Go through the listing below and show each line that has the word "none".
--- START ---
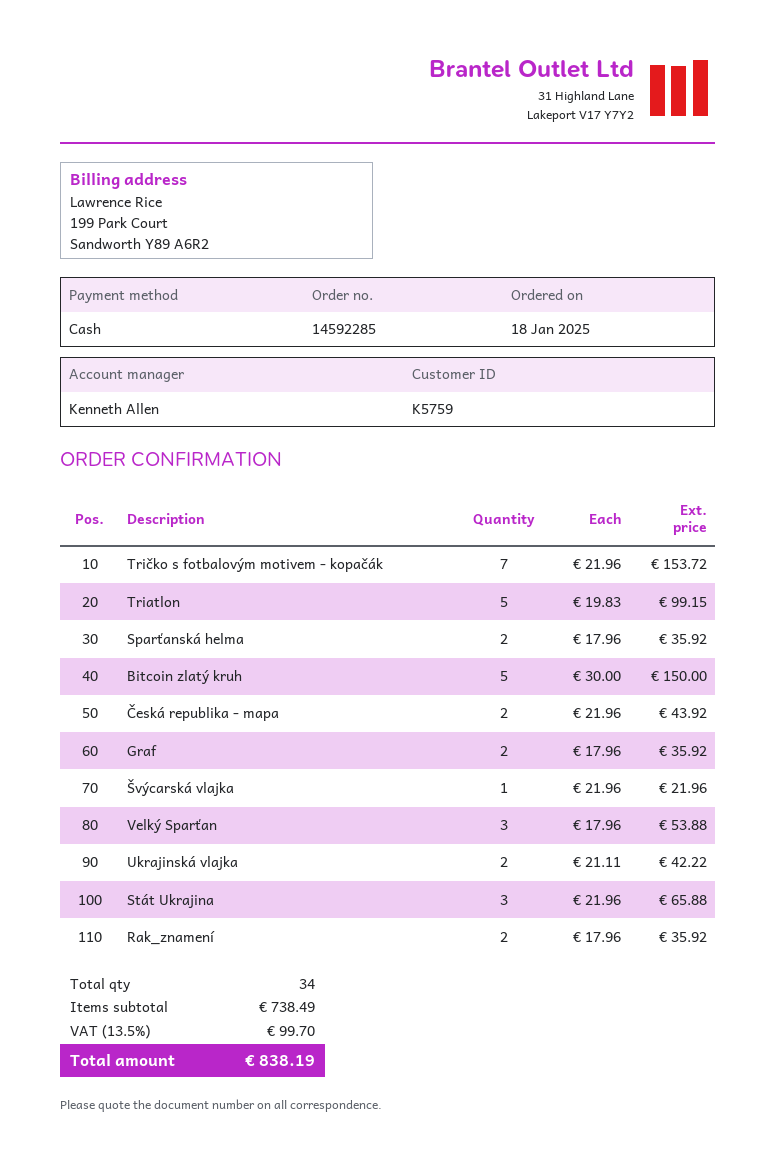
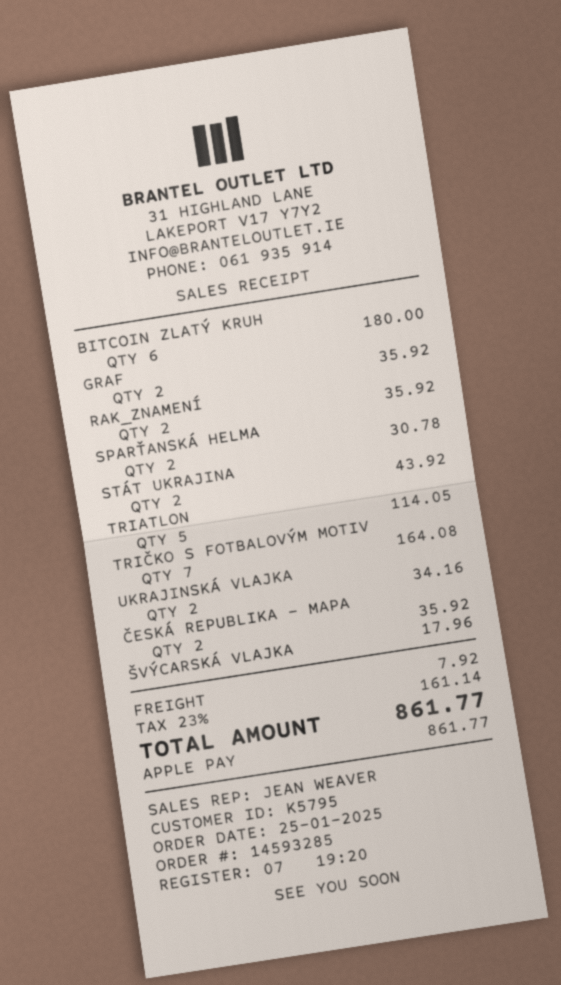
order number: 14592285 -> 14593285
order date: 2025-01-18 -> 2025-01-25
customer number: K5759 -> K5795
sales rep: Kenneth Allen -> JEAN WEAVER
payment method: cash -> Apple Pay
Tričko s fotbalovým motivem - kopačák: 7 for 153.72 -> 7 for 164.08
Triatlon: 5 for 99.15 -> 5 for 114.05
Sparťanská helma: 2 for 35.92 -> 2 for 30.78
Bitcoin zlatý kruh: 5 for 150.00 -> 6 for 180.00
Česká republika - mapa: 2 for 43.92 -> 2 for 35.92
Švýcarská vlajka: 1 for 21.96 -> 1 for 17.96
Velký Sparťan: 3 for 53.88 -> none
Ukrajinská vlajka: 2 for 42.22 -> 2 for 34.16
Stát Ukrajina: 3 for 65.88 -> 2 for 43.92
shipping: none -> 7.92
tax: 13.5% = 99.70 -> 23% = 161.14
total: 838.19 -> 861.77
--- END ---
* [Answer to this task]:
Velký Sparťan: 3 for 53.88 -> none
shipping: none -> 7.92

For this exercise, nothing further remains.